What is required: All lines below containing "badge" are to be listed.

****************************************

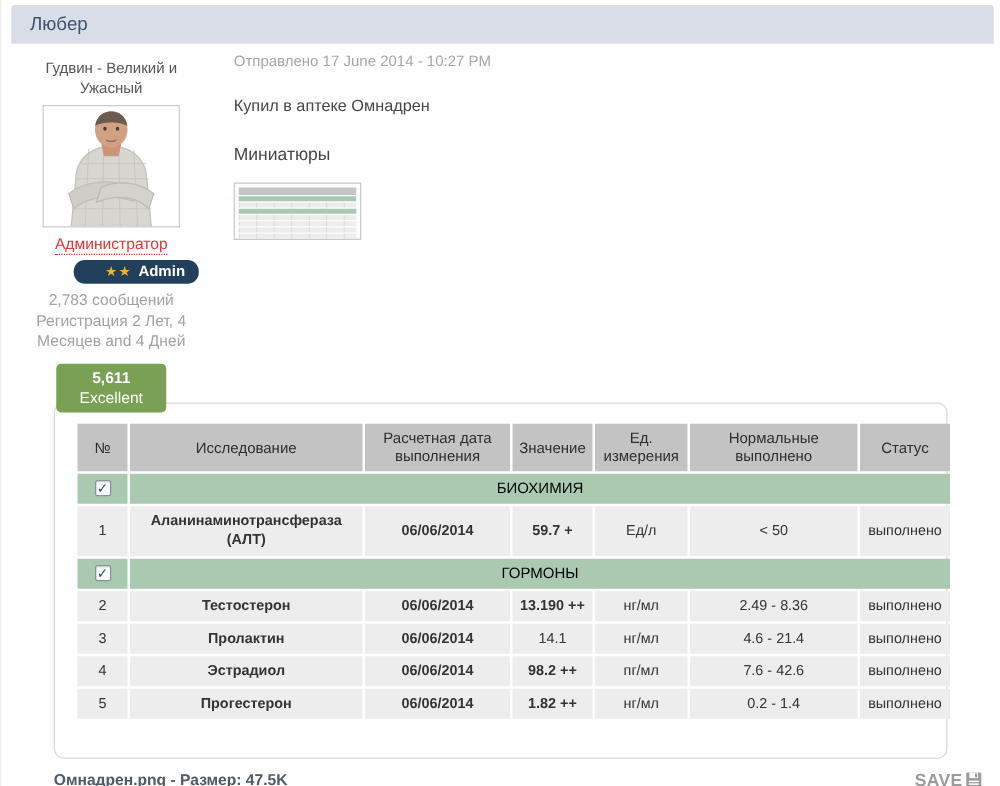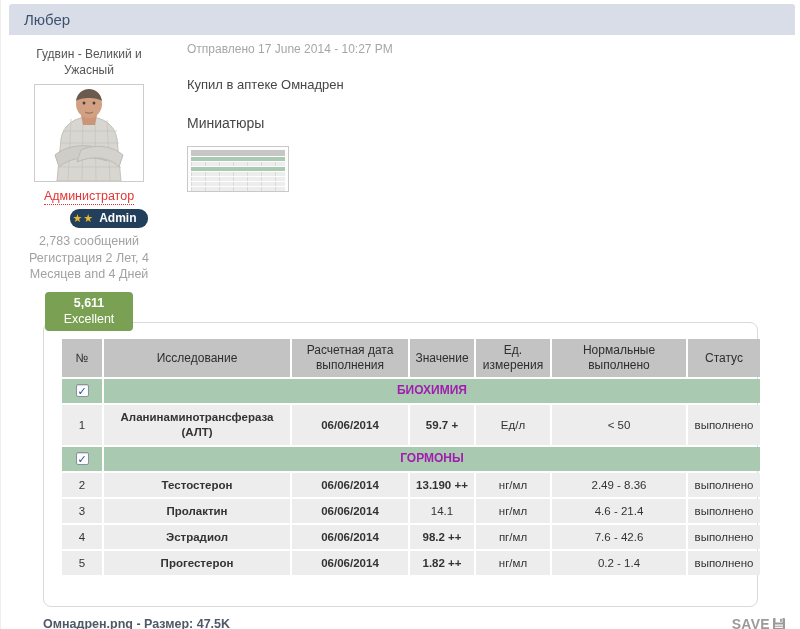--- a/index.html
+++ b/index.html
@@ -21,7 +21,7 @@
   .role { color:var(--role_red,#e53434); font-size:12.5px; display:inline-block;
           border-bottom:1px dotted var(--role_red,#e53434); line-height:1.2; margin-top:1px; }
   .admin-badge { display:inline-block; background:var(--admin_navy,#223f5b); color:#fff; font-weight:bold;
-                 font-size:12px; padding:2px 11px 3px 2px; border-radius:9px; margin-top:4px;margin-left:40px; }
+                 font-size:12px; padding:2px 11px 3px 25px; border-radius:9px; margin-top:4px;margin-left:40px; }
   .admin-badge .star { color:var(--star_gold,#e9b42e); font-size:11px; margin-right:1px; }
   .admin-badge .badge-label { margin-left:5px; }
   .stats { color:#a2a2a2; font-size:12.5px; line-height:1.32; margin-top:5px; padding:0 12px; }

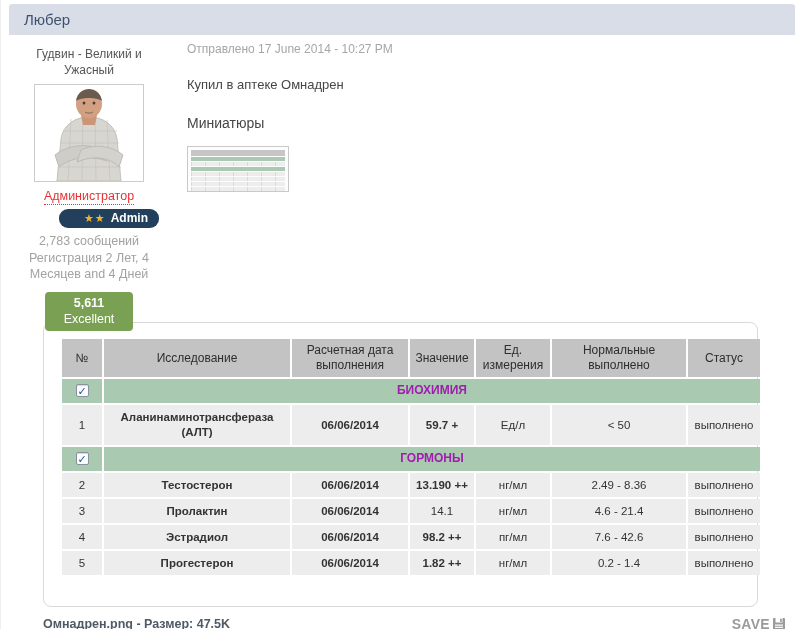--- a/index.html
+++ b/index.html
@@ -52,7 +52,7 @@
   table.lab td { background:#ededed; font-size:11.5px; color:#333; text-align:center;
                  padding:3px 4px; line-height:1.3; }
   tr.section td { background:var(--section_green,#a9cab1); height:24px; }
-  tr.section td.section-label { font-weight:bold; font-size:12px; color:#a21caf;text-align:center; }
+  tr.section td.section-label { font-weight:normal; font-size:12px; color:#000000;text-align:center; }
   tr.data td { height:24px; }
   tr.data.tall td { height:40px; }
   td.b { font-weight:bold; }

****************************************

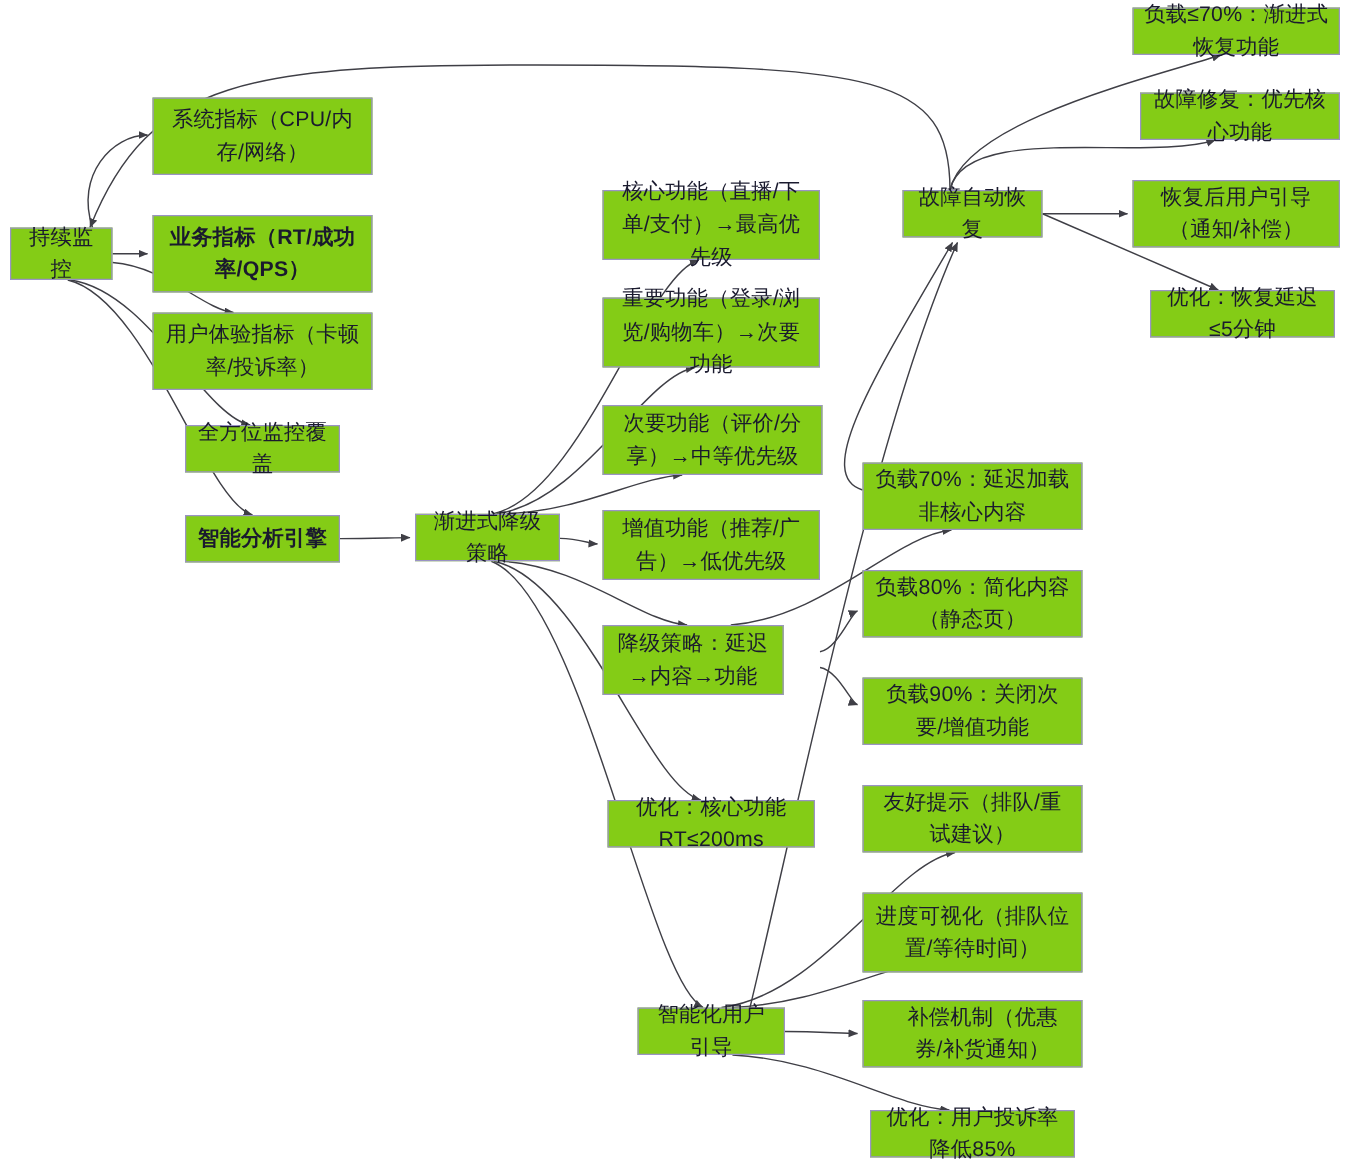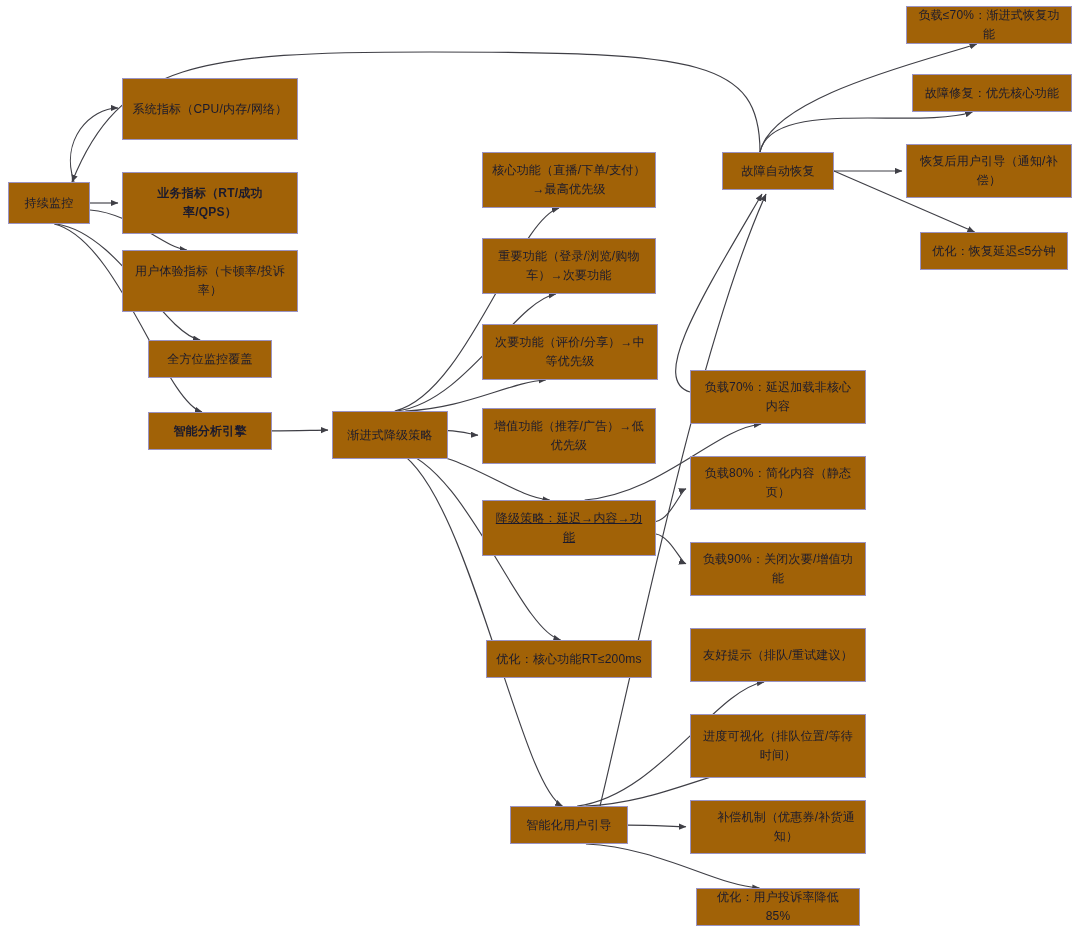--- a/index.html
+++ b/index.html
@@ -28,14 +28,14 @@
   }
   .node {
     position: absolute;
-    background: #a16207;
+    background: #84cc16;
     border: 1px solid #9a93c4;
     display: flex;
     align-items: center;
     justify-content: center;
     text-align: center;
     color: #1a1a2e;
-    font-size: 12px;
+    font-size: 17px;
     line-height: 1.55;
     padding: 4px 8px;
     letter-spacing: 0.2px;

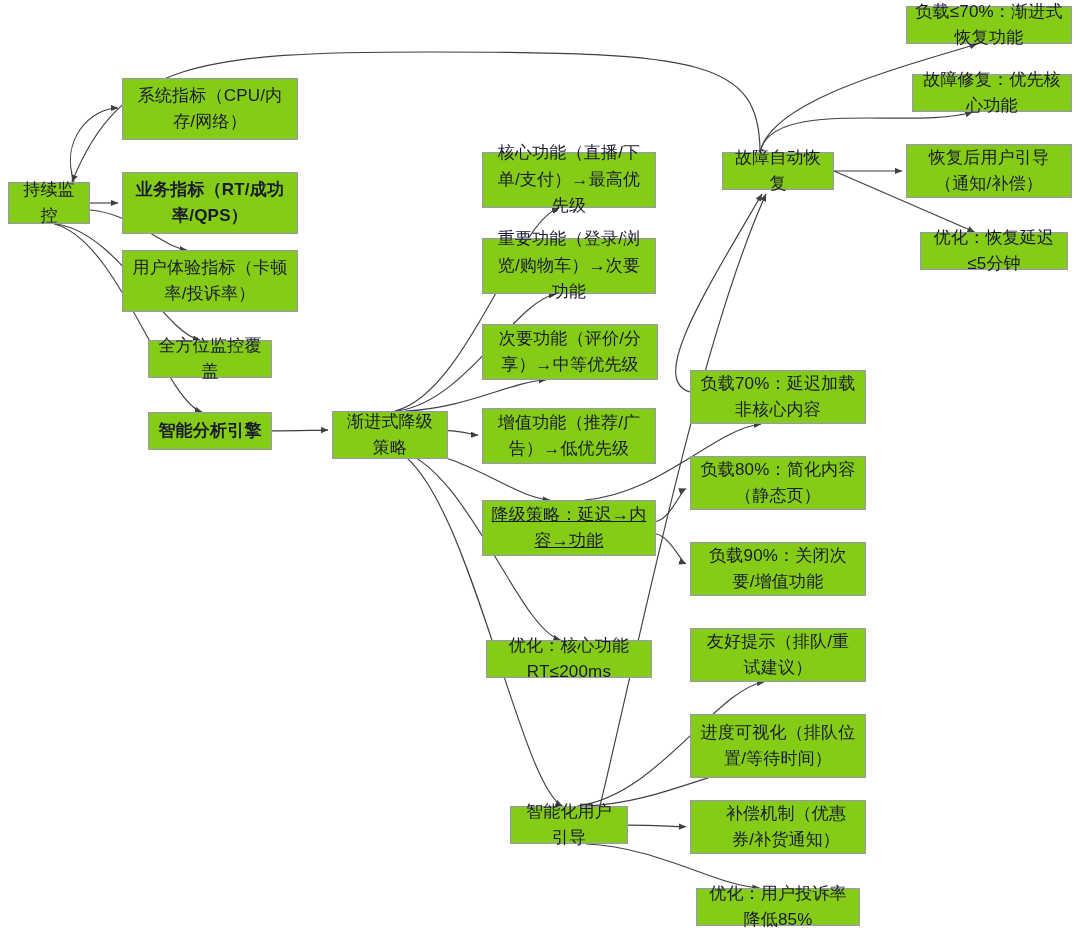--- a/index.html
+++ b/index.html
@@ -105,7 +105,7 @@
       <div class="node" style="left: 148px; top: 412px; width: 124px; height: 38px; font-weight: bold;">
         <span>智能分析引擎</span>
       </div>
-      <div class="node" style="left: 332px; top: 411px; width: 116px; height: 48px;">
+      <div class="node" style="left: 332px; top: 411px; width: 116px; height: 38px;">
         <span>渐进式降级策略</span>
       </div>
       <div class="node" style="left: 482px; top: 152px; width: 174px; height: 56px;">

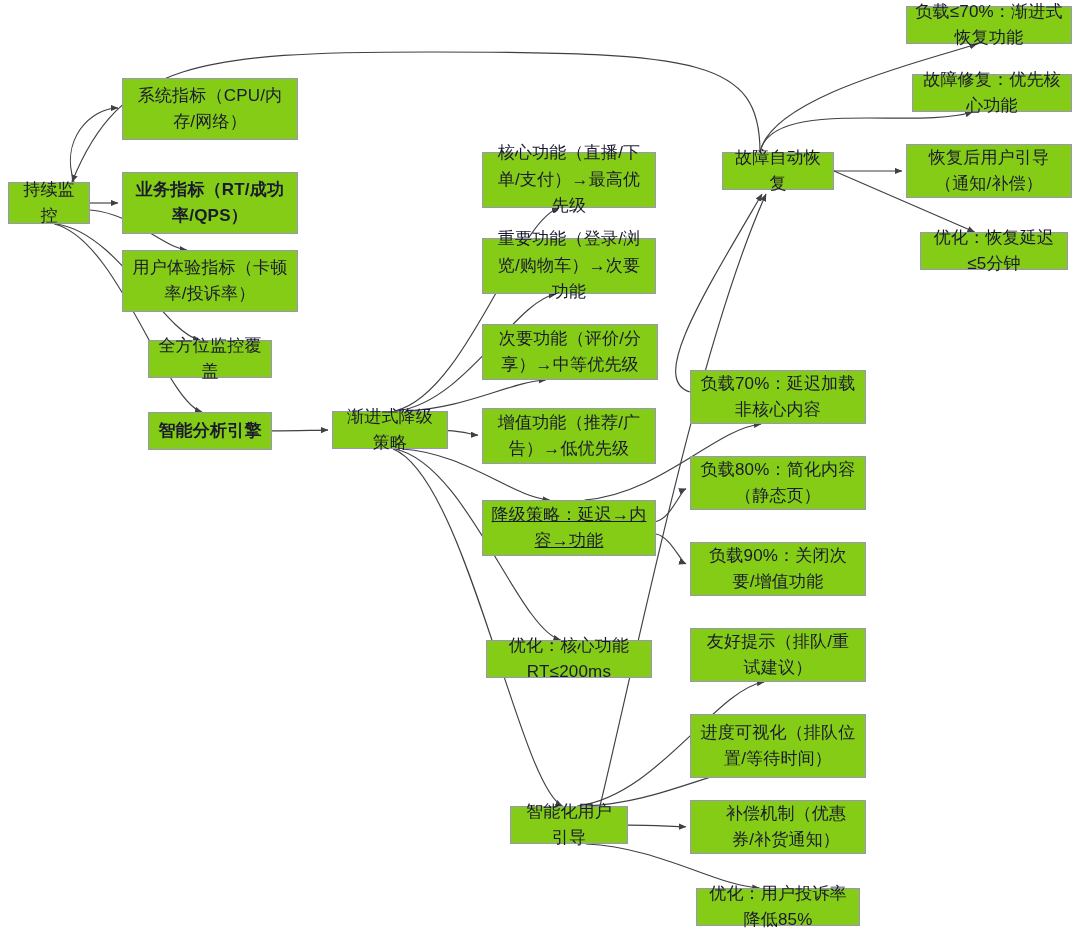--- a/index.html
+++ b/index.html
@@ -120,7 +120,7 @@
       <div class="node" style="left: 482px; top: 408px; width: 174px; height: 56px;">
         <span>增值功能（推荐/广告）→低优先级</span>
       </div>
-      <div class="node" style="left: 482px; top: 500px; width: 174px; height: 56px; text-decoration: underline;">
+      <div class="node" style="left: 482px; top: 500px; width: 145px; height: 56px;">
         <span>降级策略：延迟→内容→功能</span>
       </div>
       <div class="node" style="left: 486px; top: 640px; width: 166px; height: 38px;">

****************************************

Task result:
   .admin-badge { display:inline-block; background:var(--admin_navy,#223f5b); color:#fff; font-weight:bold;
   .admin-badge .star { color:var(--star_gold,#e9b42e); font-size:11px; margin-right:1px; }
   .admin-badge .badge-label { margin-left:5px; }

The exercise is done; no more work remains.